*Problem*.
Every line from the first record below down to the line that includes "[599,1026,633,1045] zip, ->" must be reproduced exactly; the pictures are not.

• • • • • • •

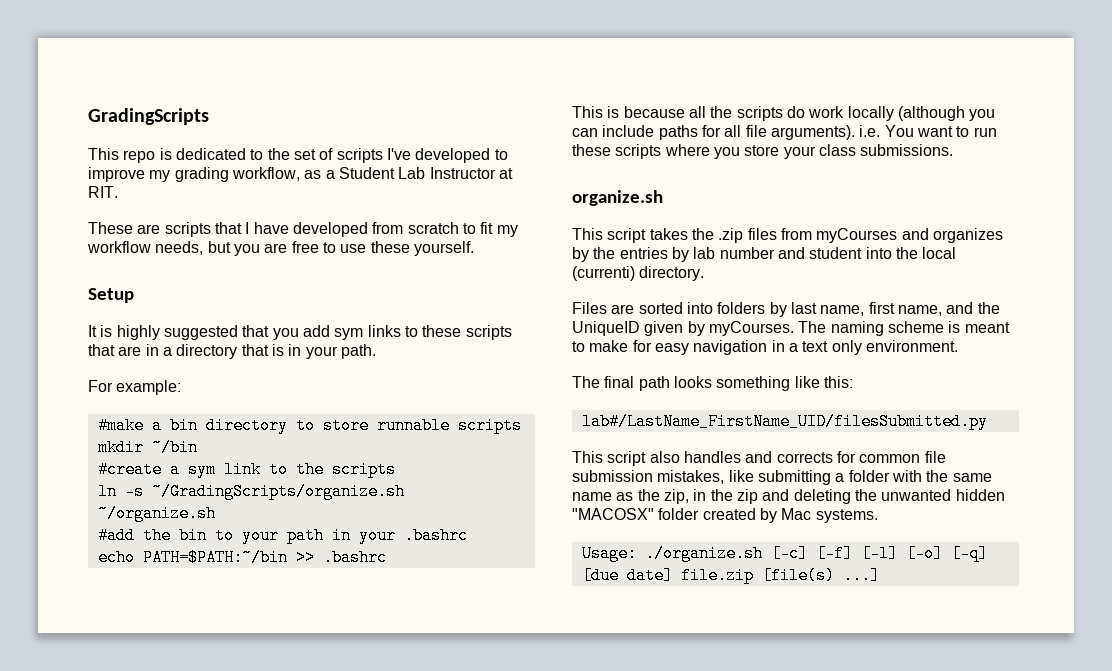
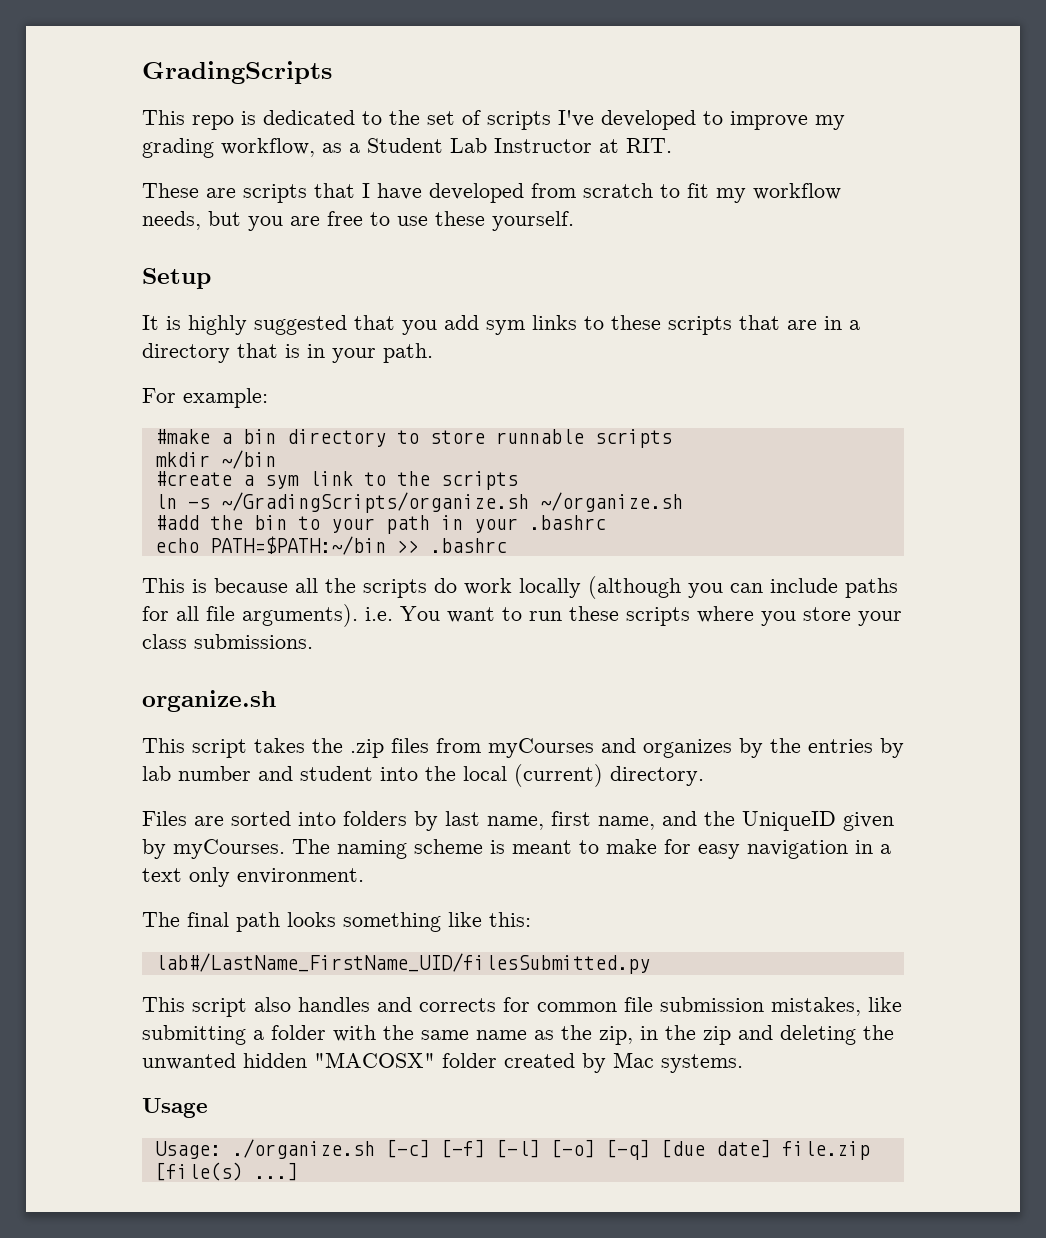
[572,266,635,281] (currenti) -> [514,764,603,787] (current)
(878, 516) none -> [142,1098,208,1118] // Usage

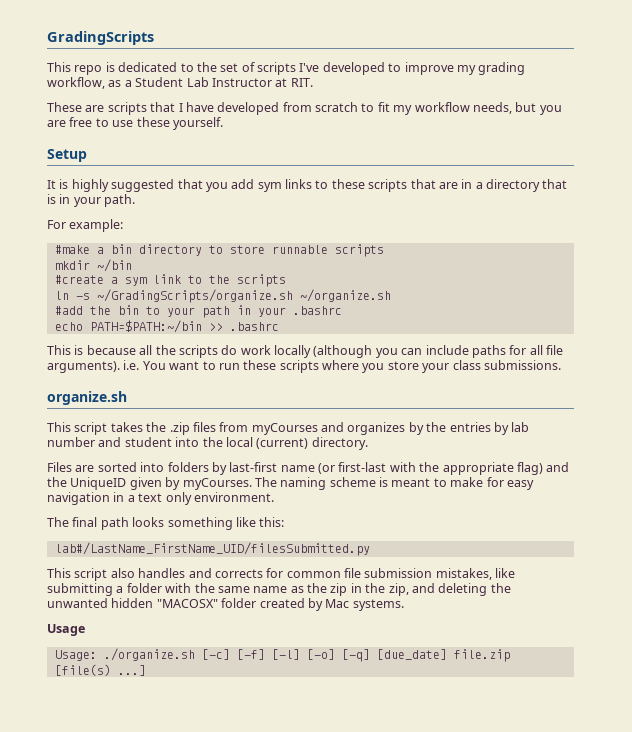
[445,811,655,830] last name, first name, -> [229,462,543,475] last-first name (or first-last with the appropriate flag)
[599,1026,633,1045] zip, -> [330,583,348,596] zip
[703,1026,731,1045] zip -> [388,583,409,596] zip,
[660,1139,771,1158] [due date] -> [376,649,447,660] [due_date]

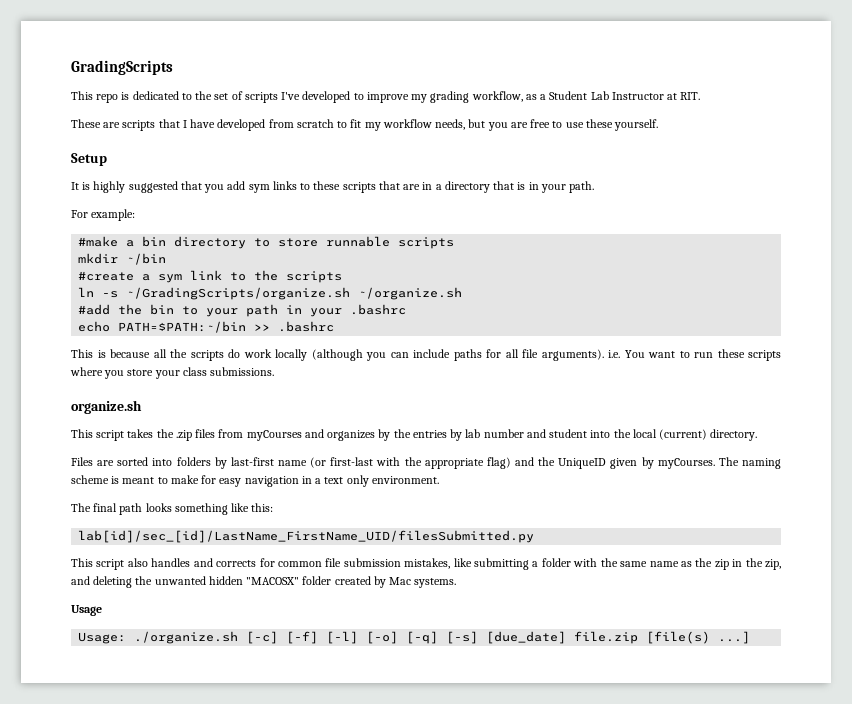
[54,542,370,556] lab#/LastName_FirstName_UID/filesSubmitted.py -> [78,530,535,543] lab[id]/sec_[id]/LastName_FirstName_UID/filesSubmitted.py
(370, 655) none -> [446,631,479,644] [-s]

• • • • • • •

*Answer to this exercise*.
[572,266,635,281] (currenti) -> [514,764,603,787] (current)
(878, 516) none -> [142,1098,208,1118] // Usage

[445,811,655,830] last name, first name, -> [229,462,543,475] last-first name (or first-last with the appropriate flag)
[599,1026,633,1045] zip, -> [330,583,348,596] zip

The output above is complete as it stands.